We sync the contents of the machine from /, excluding files based on /etc/rsync.d/backup.exclude. The contents of this file are built from the puppet configuration. A typical node configuration looks like:

        $backup_exclude = [
            "/cvs", # nfs mount
            "/git", # bind mount
            "/mnt/git-data/git/preview", # scratch data
            "/mnt/git-data/svn", # rsync from svn.gnome.org
        ]
        include backup

Things that are typically excluded for a particular node might include:

In addition, the standard configuration excludes special file systems such as /proc, /selinux and /sys, temporary directories such as /tmp, and the standard NFS mounts /home/admin and /home/users. Any other NFS mounts have to be added to the node configuration.

Recovery

For recovery of files, please open an issue. Our backups are currently happening both incrementally and historically, that allow us to recover a file that was modified or deleted an X number of days ago.
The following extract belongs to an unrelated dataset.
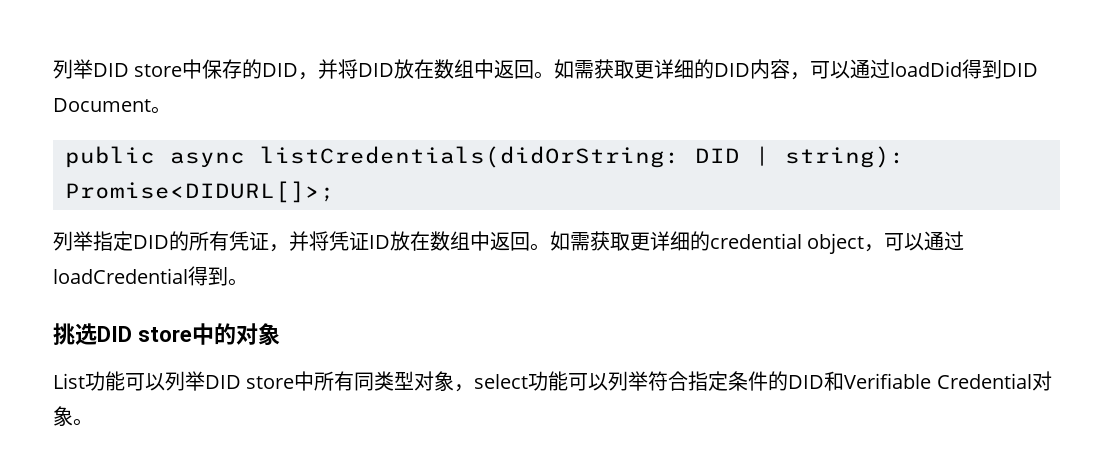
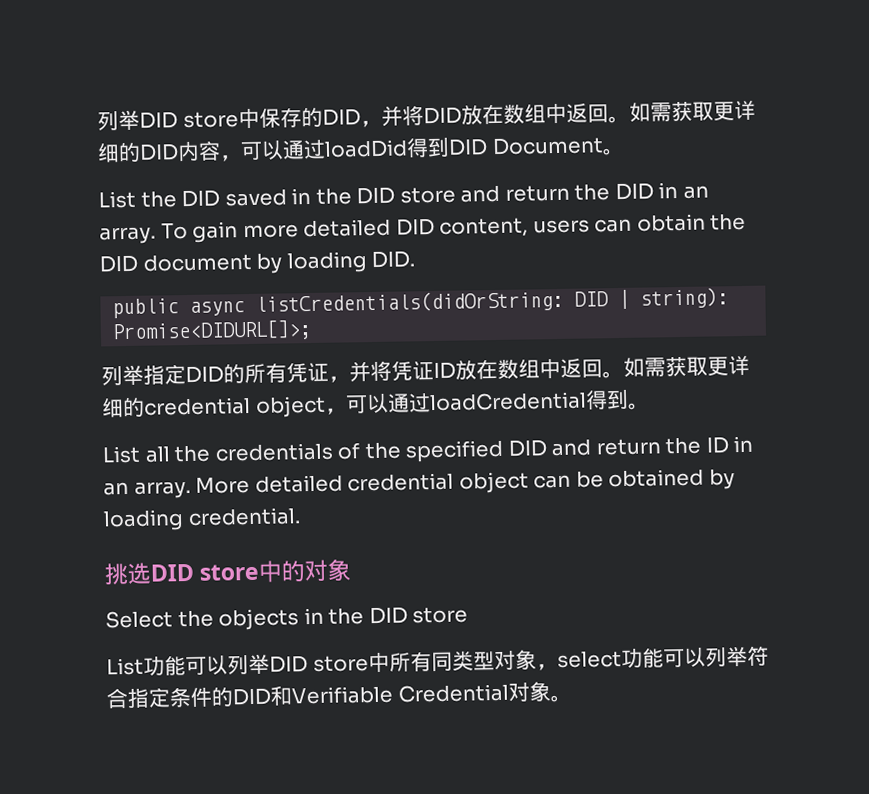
+ List the DID saved in the DID store and return the DID in an array. To gain more detailed DID content, users can obtain the DID document by loading DID.
+ List all the credentials of the specified DID and return the ID in an array. More detailed credential object can be obtained by loading credential.
+ Select the objects in the DID store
We've never had to recover an entire system from backup. The plan would be to do a fresh install onto the replacement machine, and then sync the backup into a subdirectory of that system (or onto a different machine) and compare and put stuff back into place from there. Restoring the entire system image onto an empty drive is likely going to be harder.

Monitoring backups

The rdiff-backup logs are mailed to backups@gnome.org every night and then checked manually by the GNOME Infrastructure Team. The logs are being generated with the --print-statistics rdiff-backup's flag that provides several stats for each of the generated backups.